Medidas de ressonância magnética de alta resolução, que executamos em 2005 no Instituto Max
Planck de Cibernética Biológica, em diversas áreas do córtex auditivo de macacos resos, também
apontam para esta direção. Esse córtex subdivide-se em diversas unidades (ver quadro nesta
página): os impulsos elétricos que produzem ondas sonoras que entram no ouvido interno
alcançam o córtex auditivo primário por meio de uma estação intermediária no tálamo. Somente a
partir dessa área os estímulos chegam às regiões superiores, que se cingem o córtex auditivo
primário como um cinto de poucos milímetros.
Durante nossas experiências, quando fazíamos os animais escutarem ruídos com um fone de
ouvido e, simulta-neamente, estimulávamos superfícies de suas patas usando uma escova,
podíamos mensurar a atividade cerebral crescente – a parte posterior do córtex auditivo
secundário apresentava movimento. Aqui parece encontrar-se, portanto, o local da integração
sensorial.
Exatamente por que razão essas regiões fundem as informações dos sentidos não sabemos ainda.

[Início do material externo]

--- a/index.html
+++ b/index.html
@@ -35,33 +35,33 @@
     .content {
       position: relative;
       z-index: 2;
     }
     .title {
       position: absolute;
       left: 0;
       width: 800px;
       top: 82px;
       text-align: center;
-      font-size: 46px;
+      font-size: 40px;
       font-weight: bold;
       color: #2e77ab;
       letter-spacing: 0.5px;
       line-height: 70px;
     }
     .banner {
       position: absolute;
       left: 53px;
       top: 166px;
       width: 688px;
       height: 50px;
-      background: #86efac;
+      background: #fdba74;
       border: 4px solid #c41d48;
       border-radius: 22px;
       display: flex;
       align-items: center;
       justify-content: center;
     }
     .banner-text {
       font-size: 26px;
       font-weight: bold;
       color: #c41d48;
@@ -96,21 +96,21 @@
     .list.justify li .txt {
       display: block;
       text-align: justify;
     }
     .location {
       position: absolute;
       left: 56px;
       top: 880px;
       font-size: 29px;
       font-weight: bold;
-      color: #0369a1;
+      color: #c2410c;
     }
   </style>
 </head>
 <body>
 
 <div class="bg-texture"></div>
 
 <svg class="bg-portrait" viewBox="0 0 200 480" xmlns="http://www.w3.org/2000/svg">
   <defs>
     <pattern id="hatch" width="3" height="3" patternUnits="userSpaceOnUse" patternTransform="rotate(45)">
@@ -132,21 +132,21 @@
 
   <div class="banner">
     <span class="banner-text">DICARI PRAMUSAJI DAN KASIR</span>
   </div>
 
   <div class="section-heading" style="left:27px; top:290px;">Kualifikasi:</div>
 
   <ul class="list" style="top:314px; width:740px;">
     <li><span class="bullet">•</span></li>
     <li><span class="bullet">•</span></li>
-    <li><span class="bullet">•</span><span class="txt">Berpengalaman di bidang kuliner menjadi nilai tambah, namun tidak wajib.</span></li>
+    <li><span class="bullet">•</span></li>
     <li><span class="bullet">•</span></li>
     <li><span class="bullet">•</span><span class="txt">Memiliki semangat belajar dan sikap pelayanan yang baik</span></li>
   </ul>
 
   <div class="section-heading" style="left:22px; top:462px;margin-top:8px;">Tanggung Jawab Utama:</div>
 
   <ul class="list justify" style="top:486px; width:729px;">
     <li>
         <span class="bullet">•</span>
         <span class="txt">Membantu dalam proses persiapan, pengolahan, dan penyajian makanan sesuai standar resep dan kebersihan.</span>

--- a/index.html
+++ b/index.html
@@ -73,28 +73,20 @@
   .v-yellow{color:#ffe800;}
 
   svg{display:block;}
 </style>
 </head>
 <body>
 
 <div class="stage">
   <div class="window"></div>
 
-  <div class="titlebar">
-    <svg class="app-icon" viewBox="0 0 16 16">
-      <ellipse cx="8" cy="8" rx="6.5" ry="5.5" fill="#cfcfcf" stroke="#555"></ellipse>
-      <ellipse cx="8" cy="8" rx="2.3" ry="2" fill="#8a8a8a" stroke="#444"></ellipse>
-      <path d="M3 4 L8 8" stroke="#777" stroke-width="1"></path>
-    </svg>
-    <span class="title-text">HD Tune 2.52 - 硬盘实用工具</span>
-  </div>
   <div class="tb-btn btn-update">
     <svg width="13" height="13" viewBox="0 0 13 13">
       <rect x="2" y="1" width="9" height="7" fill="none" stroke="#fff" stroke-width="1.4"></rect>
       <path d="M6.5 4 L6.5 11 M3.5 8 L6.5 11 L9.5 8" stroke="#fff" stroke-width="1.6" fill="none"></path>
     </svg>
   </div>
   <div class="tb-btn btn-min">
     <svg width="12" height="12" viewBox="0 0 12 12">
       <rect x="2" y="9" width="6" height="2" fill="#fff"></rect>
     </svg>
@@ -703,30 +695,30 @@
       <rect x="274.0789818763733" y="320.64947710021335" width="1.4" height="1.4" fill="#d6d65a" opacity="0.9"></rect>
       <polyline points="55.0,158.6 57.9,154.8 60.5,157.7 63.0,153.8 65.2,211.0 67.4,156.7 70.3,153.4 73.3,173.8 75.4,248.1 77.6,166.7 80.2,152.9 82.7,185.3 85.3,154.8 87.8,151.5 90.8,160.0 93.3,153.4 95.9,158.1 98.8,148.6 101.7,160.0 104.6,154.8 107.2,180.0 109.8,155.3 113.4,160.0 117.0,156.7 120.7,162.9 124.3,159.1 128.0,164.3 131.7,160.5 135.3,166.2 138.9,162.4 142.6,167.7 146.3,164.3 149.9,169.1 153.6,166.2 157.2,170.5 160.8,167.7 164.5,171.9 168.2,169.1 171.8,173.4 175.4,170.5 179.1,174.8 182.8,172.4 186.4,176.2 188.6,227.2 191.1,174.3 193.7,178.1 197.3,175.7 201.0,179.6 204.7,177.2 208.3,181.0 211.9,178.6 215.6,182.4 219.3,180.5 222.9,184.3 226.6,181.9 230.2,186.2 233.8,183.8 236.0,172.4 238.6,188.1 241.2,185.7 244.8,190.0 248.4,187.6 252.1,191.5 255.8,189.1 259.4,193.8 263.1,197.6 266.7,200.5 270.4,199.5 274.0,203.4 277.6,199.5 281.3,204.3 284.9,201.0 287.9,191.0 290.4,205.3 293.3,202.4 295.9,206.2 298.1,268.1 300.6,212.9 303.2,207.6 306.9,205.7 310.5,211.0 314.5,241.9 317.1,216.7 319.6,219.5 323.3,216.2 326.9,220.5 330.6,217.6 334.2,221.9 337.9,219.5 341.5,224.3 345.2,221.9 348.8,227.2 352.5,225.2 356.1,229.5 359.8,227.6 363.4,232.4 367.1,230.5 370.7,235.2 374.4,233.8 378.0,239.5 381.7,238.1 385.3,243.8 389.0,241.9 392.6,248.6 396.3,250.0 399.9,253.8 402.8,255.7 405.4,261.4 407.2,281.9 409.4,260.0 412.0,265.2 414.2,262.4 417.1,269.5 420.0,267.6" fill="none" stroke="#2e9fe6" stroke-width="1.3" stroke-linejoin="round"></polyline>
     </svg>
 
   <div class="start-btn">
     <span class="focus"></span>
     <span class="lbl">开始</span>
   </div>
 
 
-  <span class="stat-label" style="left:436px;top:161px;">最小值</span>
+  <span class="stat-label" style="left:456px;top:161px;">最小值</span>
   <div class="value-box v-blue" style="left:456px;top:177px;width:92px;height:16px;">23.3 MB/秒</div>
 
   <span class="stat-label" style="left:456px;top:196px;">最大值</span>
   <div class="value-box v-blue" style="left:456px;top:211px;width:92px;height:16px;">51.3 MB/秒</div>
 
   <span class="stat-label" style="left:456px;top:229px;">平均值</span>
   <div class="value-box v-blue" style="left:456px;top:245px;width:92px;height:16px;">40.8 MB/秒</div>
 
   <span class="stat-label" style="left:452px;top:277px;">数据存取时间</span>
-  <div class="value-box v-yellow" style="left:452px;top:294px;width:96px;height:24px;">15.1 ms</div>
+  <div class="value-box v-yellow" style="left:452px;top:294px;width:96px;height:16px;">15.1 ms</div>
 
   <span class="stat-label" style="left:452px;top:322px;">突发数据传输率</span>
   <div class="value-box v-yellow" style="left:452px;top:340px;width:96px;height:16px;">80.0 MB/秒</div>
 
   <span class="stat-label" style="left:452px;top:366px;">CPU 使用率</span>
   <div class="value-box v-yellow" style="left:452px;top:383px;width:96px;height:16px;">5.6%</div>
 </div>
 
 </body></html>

Mas já se afigura a possibilidade de a parte posterior do córtex auditivo ser especializada em
captar informações espaciais – quer dizer, reconhecer de onde um ruído vem. Assim, essa fusão
sensorial poderia colaborar com a ordenação de diferentes impressões de sentido para a mesma
origem espacial.
Uma conclusão parece admissível: a integração sensorial se dá em áreas auditivas superiores.
Dessa forma, ocorre de modo bastante precoce, mas não tanto quanto teoricamente seria possível.
O primeiro modelo, que partia de um processamento separado das impressões sensoriais,
simplesmente mostra-se falso. O segundo, com sua suposição de uma fusão de sentidos, pode
sugerir certo exagero, mas parece corresponder melhor à realidade.
Ao que tudo indica, pelo menos uma grande parte de nosso cérebro está ocupada em combinar
entre si informações de diversos sentidos. Comparativamente, uma área cerebral quase ínfima se
ocupa exclusivamente de um único sentido.